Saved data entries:
--------------------------------

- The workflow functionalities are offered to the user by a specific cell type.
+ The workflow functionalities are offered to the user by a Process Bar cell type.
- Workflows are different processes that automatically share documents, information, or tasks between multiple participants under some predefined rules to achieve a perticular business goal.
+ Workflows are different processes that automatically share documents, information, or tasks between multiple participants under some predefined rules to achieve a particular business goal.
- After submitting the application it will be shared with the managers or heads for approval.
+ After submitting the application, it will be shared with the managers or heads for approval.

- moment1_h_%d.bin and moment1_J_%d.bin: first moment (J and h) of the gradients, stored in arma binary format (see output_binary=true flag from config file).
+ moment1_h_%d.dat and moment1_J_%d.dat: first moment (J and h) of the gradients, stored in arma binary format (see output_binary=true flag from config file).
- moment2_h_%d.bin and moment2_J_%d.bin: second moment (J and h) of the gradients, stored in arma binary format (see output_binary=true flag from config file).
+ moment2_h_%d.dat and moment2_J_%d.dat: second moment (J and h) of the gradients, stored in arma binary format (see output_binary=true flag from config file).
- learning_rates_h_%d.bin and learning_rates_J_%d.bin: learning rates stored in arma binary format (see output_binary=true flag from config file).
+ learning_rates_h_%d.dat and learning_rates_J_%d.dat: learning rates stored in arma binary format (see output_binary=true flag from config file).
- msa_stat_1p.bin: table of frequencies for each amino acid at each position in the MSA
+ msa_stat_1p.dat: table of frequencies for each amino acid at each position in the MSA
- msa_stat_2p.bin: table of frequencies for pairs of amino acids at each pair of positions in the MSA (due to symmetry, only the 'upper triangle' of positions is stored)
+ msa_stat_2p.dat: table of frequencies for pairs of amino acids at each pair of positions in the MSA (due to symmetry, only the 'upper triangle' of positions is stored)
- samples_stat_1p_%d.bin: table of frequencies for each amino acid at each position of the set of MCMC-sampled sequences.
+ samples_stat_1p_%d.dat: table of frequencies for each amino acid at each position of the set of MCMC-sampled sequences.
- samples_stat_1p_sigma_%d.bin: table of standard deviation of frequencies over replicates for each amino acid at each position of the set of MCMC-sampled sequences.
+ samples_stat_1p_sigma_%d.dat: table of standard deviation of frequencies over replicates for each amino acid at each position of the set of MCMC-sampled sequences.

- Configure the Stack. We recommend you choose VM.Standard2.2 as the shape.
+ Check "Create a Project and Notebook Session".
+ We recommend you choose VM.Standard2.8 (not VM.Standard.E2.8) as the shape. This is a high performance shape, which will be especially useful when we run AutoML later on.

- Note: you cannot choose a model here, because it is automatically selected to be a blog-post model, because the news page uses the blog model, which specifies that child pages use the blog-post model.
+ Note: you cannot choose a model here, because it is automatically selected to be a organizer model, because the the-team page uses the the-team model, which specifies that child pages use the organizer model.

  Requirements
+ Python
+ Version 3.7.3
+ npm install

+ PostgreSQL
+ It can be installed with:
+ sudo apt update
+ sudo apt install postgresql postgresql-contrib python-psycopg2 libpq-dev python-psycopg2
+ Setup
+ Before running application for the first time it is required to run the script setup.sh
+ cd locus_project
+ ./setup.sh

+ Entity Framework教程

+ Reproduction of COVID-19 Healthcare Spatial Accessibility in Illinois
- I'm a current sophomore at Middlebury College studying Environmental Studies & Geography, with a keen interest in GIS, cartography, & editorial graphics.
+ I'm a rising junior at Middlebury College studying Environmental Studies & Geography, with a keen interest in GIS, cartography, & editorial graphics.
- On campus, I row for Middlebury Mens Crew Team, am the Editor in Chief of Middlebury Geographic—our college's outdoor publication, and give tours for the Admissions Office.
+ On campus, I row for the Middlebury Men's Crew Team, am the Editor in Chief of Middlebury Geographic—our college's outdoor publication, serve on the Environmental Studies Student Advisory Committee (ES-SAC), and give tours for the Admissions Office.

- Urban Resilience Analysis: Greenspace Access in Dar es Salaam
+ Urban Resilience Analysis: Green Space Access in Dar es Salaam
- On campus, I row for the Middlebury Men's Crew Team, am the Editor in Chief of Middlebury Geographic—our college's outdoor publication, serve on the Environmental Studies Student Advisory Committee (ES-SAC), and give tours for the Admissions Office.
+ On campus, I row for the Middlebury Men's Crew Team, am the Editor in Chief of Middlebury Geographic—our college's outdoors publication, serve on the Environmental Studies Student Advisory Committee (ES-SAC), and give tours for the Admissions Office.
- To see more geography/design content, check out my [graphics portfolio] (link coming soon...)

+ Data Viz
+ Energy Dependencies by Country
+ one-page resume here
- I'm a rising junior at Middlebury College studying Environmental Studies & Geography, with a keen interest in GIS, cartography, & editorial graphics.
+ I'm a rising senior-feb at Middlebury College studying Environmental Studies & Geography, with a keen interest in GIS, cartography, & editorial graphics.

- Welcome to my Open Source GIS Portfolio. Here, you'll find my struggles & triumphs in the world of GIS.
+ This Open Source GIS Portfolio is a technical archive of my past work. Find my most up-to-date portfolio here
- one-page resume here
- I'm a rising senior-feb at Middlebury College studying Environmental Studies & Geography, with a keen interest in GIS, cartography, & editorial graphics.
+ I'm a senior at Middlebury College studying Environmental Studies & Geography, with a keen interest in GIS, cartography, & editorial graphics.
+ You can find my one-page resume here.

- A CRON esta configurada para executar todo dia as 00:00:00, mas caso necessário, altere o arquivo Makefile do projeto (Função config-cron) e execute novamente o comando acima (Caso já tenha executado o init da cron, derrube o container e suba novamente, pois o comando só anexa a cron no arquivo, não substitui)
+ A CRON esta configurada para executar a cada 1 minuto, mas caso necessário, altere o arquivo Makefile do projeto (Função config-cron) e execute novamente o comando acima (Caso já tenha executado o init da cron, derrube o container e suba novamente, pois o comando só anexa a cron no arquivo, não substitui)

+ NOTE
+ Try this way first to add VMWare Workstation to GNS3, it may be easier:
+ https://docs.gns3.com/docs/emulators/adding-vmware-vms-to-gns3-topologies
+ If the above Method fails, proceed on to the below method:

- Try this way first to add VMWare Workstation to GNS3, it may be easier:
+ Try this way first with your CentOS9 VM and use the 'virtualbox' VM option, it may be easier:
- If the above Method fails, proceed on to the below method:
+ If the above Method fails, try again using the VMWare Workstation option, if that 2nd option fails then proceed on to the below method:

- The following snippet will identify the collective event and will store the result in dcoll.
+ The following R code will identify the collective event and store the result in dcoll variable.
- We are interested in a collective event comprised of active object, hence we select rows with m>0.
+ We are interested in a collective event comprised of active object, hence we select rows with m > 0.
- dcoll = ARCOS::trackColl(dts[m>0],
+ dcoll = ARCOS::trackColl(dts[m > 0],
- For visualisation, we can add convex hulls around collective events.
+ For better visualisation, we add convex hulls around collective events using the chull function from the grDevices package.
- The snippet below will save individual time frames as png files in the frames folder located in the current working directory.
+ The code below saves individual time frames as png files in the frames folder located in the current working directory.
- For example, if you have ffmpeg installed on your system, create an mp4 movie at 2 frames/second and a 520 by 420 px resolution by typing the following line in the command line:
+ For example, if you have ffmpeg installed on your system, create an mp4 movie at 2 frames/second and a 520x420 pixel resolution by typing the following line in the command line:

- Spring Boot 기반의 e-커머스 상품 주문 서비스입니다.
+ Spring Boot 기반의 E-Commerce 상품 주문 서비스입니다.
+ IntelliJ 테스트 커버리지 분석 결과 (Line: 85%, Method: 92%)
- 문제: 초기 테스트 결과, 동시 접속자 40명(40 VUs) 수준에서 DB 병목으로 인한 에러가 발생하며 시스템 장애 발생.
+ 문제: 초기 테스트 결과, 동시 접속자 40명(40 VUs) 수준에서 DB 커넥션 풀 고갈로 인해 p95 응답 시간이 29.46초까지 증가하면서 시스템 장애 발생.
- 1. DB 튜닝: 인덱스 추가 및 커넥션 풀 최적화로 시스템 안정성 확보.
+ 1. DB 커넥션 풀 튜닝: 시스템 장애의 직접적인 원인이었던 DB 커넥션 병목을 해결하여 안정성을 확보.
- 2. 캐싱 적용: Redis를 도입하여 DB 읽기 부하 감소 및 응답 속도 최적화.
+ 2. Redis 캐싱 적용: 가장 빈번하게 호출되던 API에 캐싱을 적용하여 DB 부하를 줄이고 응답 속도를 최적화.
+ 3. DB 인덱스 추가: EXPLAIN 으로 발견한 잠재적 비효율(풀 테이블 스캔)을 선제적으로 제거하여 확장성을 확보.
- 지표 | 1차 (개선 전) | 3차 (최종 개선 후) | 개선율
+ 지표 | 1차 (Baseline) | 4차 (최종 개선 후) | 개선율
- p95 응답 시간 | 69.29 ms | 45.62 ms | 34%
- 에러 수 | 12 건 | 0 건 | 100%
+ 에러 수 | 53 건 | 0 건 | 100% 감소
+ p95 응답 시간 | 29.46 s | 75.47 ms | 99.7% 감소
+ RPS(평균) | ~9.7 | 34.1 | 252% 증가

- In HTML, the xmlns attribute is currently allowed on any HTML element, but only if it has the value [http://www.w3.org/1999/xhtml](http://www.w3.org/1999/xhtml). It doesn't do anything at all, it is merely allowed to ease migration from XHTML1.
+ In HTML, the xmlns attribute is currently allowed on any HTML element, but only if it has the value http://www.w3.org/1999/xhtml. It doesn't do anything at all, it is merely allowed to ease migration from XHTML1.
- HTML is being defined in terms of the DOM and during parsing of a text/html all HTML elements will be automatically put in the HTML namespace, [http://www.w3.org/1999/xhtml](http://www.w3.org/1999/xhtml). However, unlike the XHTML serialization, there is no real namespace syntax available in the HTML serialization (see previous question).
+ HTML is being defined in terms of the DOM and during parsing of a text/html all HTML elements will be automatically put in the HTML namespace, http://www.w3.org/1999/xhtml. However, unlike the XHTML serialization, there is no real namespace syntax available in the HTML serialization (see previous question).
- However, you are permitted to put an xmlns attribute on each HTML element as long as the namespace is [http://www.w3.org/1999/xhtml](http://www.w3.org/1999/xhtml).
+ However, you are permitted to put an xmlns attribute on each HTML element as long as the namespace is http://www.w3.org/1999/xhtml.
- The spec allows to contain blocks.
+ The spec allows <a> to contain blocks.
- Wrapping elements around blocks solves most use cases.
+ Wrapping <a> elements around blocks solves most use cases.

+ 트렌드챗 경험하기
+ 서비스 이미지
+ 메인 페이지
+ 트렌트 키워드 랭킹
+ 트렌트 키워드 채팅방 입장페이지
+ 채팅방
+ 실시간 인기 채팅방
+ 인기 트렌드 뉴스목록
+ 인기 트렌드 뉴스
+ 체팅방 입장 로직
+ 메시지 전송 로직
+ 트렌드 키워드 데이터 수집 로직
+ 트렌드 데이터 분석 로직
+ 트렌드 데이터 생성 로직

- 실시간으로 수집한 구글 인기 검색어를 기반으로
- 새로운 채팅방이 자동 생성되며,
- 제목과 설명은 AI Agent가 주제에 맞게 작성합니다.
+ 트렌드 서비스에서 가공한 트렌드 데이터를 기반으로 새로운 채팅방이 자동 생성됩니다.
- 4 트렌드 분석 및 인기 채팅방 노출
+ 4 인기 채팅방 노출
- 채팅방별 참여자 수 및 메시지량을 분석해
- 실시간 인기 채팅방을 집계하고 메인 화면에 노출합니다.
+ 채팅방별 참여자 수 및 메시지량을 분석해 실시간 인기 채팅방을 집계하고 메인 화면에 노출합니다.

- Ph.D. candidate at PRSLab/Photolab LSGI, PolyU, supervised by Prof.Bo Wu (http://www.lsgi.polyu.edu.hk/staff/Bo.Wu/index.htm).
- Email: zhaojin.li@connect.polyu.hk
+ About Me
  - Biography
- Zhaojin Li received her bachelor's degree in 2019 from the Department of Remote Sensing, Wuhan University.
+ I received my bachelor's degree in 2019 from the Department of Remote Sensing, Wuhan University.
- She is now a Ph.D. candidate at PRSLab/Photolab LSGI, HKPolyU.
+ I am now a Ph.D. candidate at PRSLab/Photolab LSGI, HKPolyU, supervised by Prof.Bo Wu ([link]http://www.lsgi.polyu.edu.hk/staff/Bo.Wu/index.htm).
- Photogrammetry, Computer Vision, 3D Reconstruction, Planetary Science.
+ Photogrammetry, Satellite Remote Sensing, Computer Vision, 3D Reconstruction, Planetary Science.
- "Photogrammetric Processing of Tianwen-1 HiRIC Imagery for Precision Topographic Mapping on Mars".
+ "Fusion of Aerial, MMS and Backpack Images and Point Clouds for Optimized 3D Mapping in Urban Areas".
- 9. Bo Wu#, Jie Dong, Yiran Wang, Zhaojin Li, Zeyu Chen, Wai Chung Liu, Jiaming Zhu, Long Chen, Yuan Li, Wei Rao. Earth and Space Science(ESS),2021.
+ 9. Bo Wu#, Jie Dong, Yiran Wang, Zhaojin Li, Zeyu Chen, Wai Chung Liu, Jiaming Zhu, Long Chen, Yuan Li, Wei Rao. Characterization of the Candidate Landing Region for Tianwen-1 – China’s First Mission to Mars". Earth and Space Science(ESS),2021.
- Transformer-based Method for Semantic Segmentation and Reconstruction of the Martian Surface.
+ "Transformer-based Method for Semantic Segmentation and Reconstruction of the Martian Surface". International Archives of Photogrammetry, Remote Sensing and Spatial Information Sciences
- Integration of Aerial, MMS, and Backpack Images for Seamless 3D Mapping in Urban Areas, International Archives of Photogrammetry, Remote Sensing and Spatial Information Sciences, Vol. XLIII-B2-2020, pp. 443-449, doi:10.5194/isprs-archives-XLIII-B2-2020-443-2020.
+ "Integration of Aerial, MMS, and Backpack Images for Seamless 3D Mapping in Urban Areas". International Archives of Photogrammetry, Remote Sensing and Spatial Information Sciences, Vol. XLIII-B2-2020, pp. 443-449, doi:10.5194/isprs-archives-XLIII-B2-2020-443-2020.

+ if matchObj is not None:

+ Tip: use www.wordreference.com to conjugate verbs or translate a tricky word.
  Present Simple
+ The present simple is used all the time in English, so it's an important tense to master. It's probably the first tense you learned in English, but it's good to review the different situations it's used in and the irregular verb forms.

--------------------------------

Your task: Print the lines above, unchanged, from the start of the records to the line with "msa_stat_1p.dat: table of", including that final line.

Problem solution:
- The workflow functionalities are offered to the user by a specific cell type.
+ The workflow functionalities are offered to the user by a Process Bar cell type.
- Workflows are different processes that automatically share documents, information, or tasks between multiple participants under some predefined rules to achieve a perticular business goal.
+ Workflows are different processes that automatically share documents, information, or tasks between multiple participants under some predefined rules to achieve a particular business goal.
- After submitting the application it will be shared with the managers or heads for approval.
+ After submitting the application, it will be shared with the managers or heads for approval.

- moment1_h_%d.bin and moment1_J_%d.bin: first moment (J and h) of the gradients, stored in arma binary format (see output_binary=true flag from config file).
+ moment1_h_%d.dat and moment1_J_%d.dat: first moment (J and h) of the gradients, stored in arma binary format (see output_binary=true flag from config file).
- moment2_h_%d.bin and moment2_J_%d.bin: second moment (J and h) of the gradients, stored in arma binary format (see output_binary=true flag from config file).
+ moment2_h_%d.dat and moment2_J_%d.dat: second moment (J and h) of the gradients, stored in arma binary format (see output_binary=true flag from config file).
- learning_rates_h_%d.bin and learning_rates_J_%d.bin: learning rates stored in arma binary format (see output_binary=true flag from config file).
+ learning_rates_h_%d.dat and learning_rates_J_%d.dat: learning rates stored in arma binary format (see output_binary=true flag from config file).
- msa_stat_1p.bin: table of frequencies for each amino acid at each position in the MSA
+ msa_stat_1p.dat: table of frequencies for each amino acid at each position in the MSA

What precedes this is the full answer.